I can’t tell her anything.
I can only sit here and listen as they bury me alive.
***
“Has the jury reached a verdict?”
“We have, Your Honor.”
The foreman stands. I can’t breathe. The room tilts and sways, and I grip the edge of the table so hard my knuckles go white.
Roman is in the back row. His eyes are locked on mine. I’m here, they say. Whatever happens, I’m here.
“On the count of vehicular manslaughter, we the jury find the defendant-”
The word falls like a guillotine.
“-guilty.”
The courtroom erupts.
Voices, movement, the crack of the judge’s gavel calling for order. I can’t hear any of it. There’s a roaring in my ears, a white noise that drowns out everything except the word.
Guilty.
Guilty.
Guilty.
I turn.
I don’t know why. Instinct, maybe. The desperate need to find something real in this nightmare.
And I see her.
My mother.
She’s in the third row.
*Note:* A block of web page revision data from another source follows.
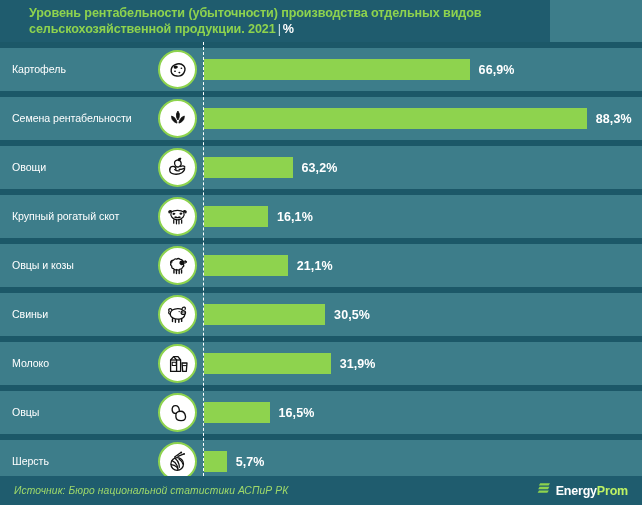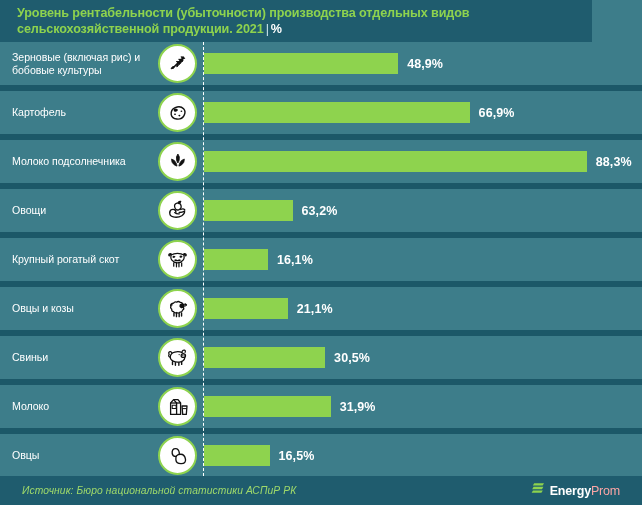--- a/index.html
+++ b/index.html
@@ -21,11 +21,11 @@
   .header {
     position: absolute;
     left: 0; top: 0;
-    width: 592px;
+    width: 550px;
     height: 42px;
     background: #1f5c6e;
     box-sizing: border-box;
-    padding: 5px 14px 0 17px;
+    padding: 5px 14px 0 29px;
   }
   .header-title {
     color: #8ed34e;

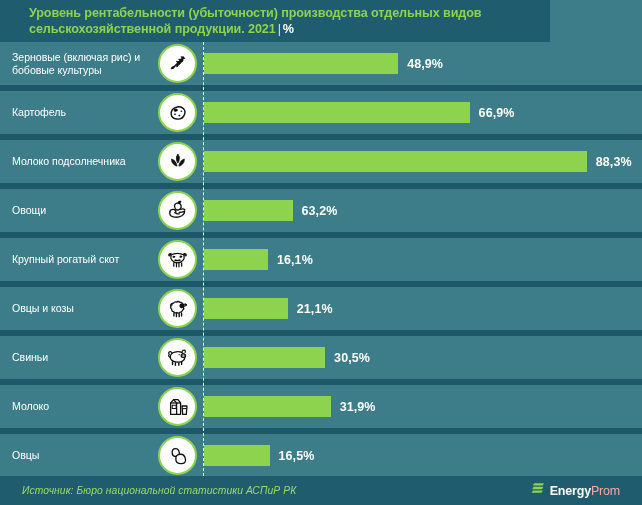--- a/index.html
+++ b/index.html
@@ -170,25 +170,6 @@
   </div>
 
   <div class="chart-body">
-      <div class="row">
-        <div class="row-label">Зерновые (включая рис) и бобовые культуры</div>
-        <div class="row-icon">
-          <svg width="24" height="24" viewBox="0 0 24 24" fill="none" stroke="#111" stroke-width="1.5" stroke-linecap="round">
-      <path d="M17.5 5.2 L7.2 15.8"></path>
-      <path d="M15.4 5.0 q2.4 -0.9 3.3 1.5 q-2.5 0.8 -3.3 -1.5 Z" fill="#111" stroke-width="0.9"></path>
-      <path d="M13.1 7.3 q2.4 -0.9 3.3 1.5 q-2.5 0.8 -3.3 -1.5 Z" fill="#111" stroke-width="0.9"></path>
-      <path d="M10.8 9.6 q2.4 -0.9 3.3 1.5 q-2.5 0.8 -3.3 -1.5 Z" fill="#111" stroke-width="0.9"></path>
-      <path d="M16.9 7.0 q0.9 2.4 -1.5 3.3 q-0.8 -2.5 1.5 -3.3 Z" fill="#111" stroke-width="0.9"></path>
-      <path d="M14.6 9.3 q0.9 2.4 -1.5 3.3 q-0.8 -2.5 1.5 -3.3 Z" fill="#111" stroke-width="0.9"></path>
-      <path d="M12.3 11.6 q0.9 2.4 -1.5 3.3 q-0.8 -2.5 1.5 -3.3 Z" fill="#111" stroke-width="0.9"></path>
-      <path d="M8.6 14.4 q-2.8 -0.3 -3.6 2.4 q2.9 0.4 3.6 -2.4 Z" fill="#111" stroke-width="0.9"></path>
-    </svg>
-        </div>
-        <div class="bar-zone">
-          <div class="bar" style="width: 194.133px; background: rgb(142, 211, 78);"></div>
-          <div class="bar-value">48,9%</div>
-        </div>
-      </div>
       <div class="row-sep"></div>
       <div class="row">
         <div class="row-label">Картофель</div>

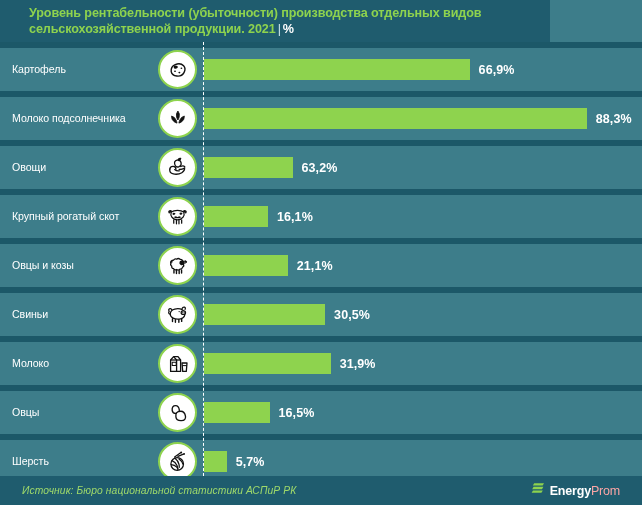--- a/index.html
+++ b/index.html
@@ -189,7 +189,7 @@
       </div>
       <div class="row-sep"></div>
       <div class="row">
-        <div class="row-label">Молоко подсолнечника</div>
+        <div class="row-label">Семена рентабельности</div>
         <div class="row-icon">
           <svg width="24" height="24" viewBox="0 0 24 24" fill="#111" stroke="#111" stroke-width="0.8">
       <path d="M11.9 4.0 q2.2 2.6 1.3 6.0 q-0.5 1.9 -1.3 3.0 q-0.8 -1.1 -1.3 -3.0 q-0.9 -3.4 1.3 -6.0 Z"></path>

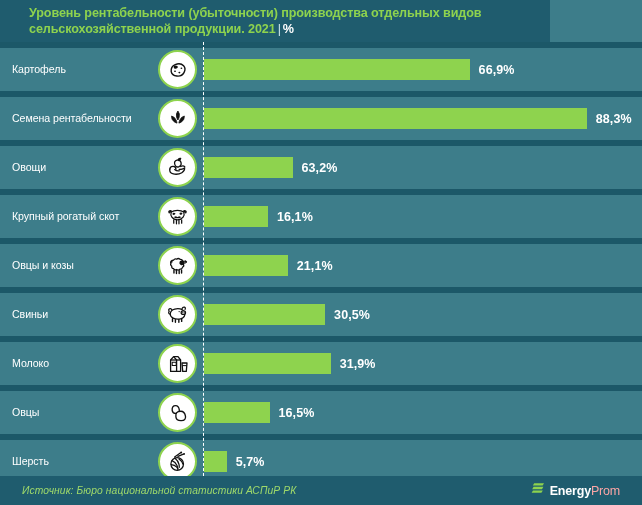--- a/index.html
+++ b/index.html
@@ -136,7 +136,7 @@
     display: flex;
     align-items: center;
     justify-content: space-between;
-    padding: 0 22px;
+    padding: 0 14px;
     box-sizing: border-box;
   }
   .footer-source {

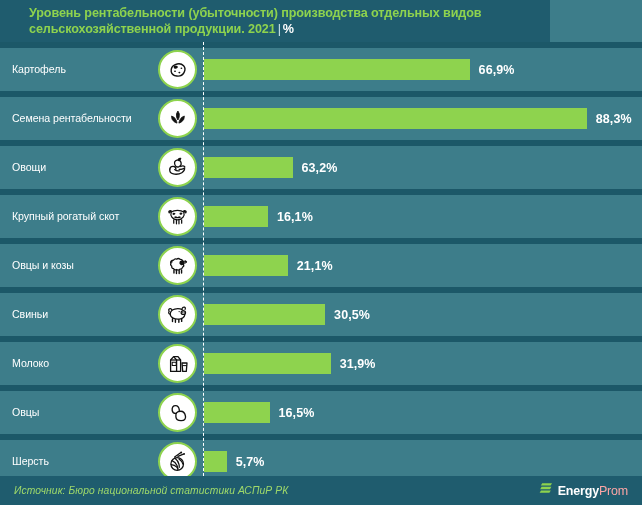--- a/index.html
+++ b/index.html
@@ -156,7 +156,7 @@
     letter-spacing: -0.2px;
   }
   .logo-energy { font-weight: bold; margin-top: 28px; }
-  .logo-prom { font-weight: normal; color: #fca5a5; }
+  .logo-prom { font-weight: bold; color: #bef264; }
 </style>
 </head>
 <body>

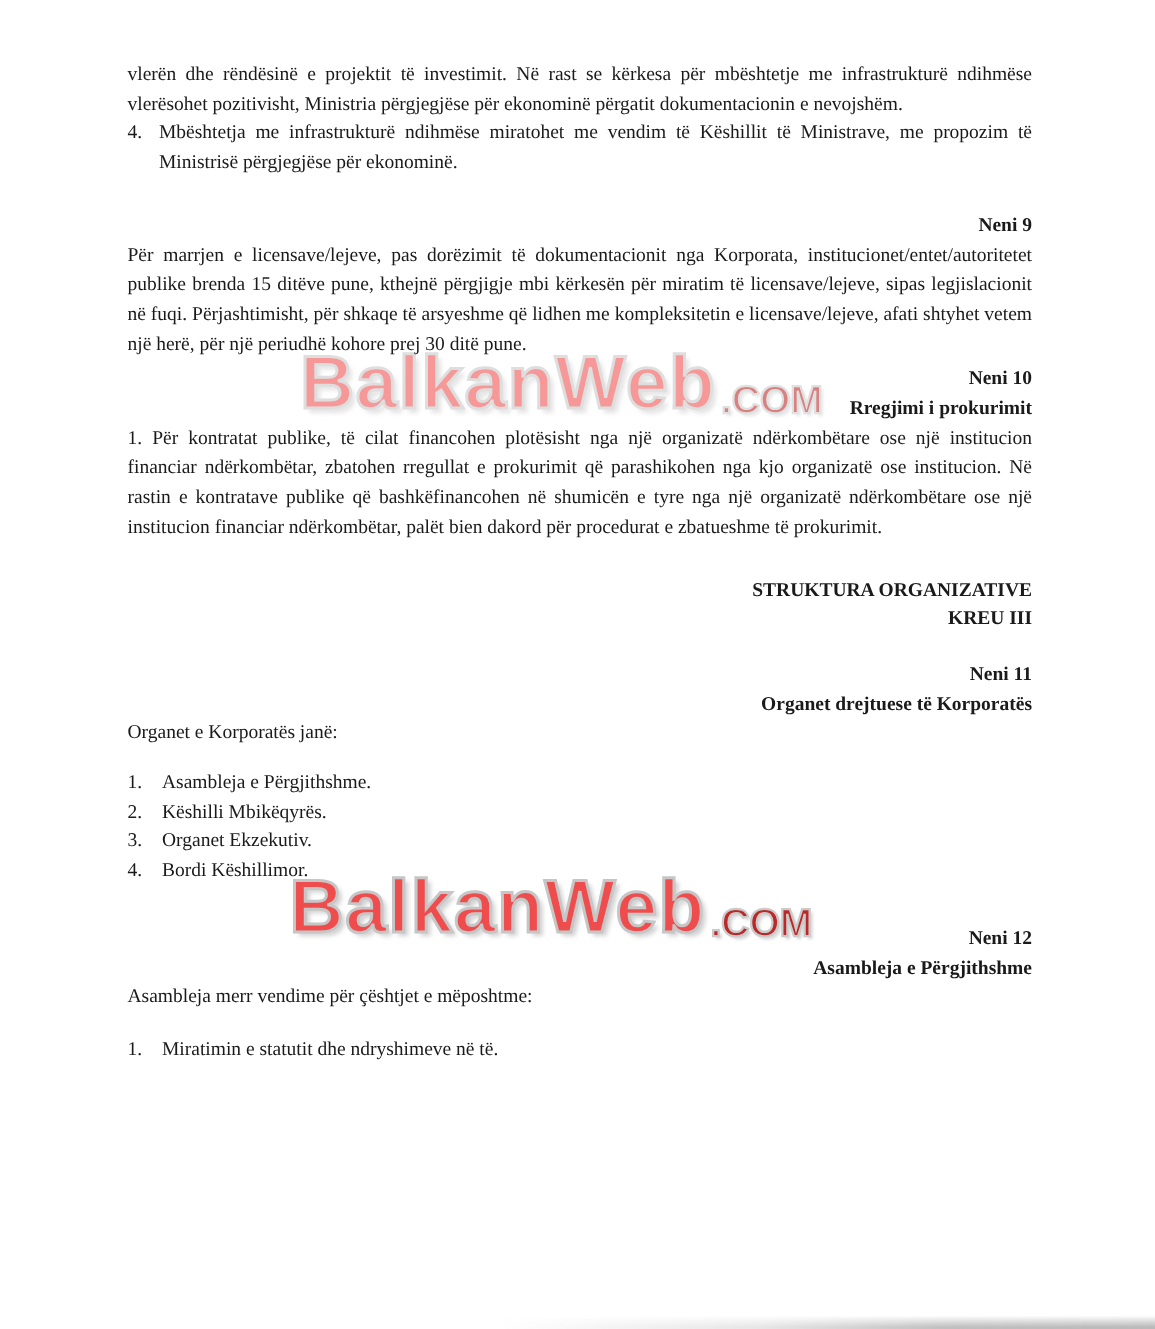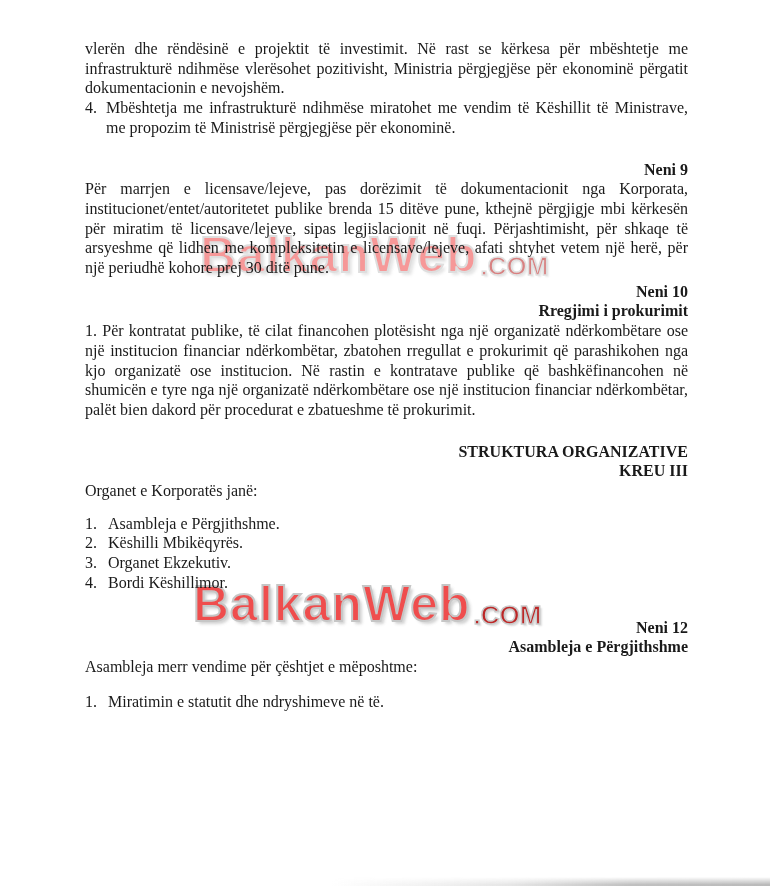--- a/index.html
+++ b/index.html
@@ -20,7 +20,7 @@
     position: relative;
     z-index: 1;
     padding: 39px 82px 0 85px;
-    font-size: 16px;
+    font-size: 13px;
     line-height: 19.7px;
   }
   .content p { margin: 0; }

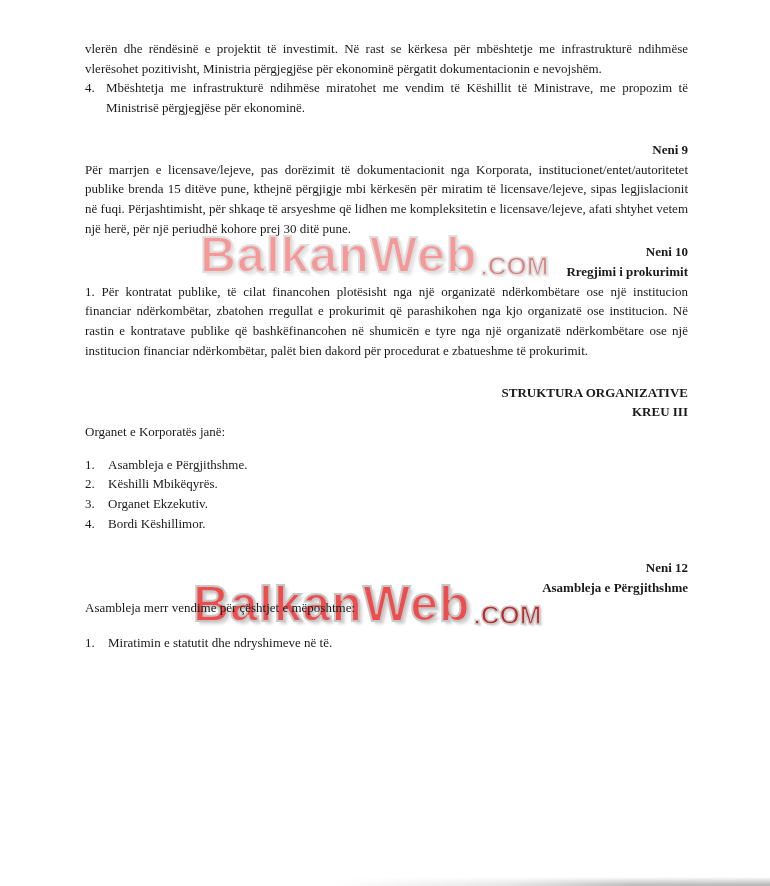--- a/index.html
+++ b/index.html
@@ -139,6 +139,10 @@
       <div>KREU III</div>
     </div>
 
+    <div class="heading mt-h11">
+      <div>Neni 11</div>
+      <div>Organet drejtuese të Korporatës</div>
+    </div>
     <p class="mt-lead11">Organet e Korporatës janë:</p>
 
     <div class="list mt-list11">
I didn’t know she was here - she’s been so sick, the cancer eating her alive, and I begged her to stay home, to rest, to not watch this.
She came anyway.
She’s gaunt. Skeletal. The woman who raised me, who worked three jobs to keep us fed, who told me I could be anything if I just worked hard enough - she’s disappearing right in front of me.
And she’s weeping.
Not for me. Not with me.
She’s weeping because she believes it.
She believes her daughter is a killer.
“Mom-” The word rips out of me. “Mom, I didn’t - I swear to God, I didn’t-”
She shakes her head. Turns away. Can’t even look at me.
And that - that’s the moment I break.
Not the verdict. Not the sentence that’s coming. Not the years I’ll lose in a concrete box for a crime I didn’t commit.
My mother’s face.
My mother believing the lie.
My mother turning away from me like I’m already dead.
The bailiff’s hands close around my arms. They’re taking me away, and I’m screaming - I think I’m screaming - and the last thing I see before the door closes is my mother’s bent head, her shaking shoulders, and Vivienne’s hand reaching out to comfort her.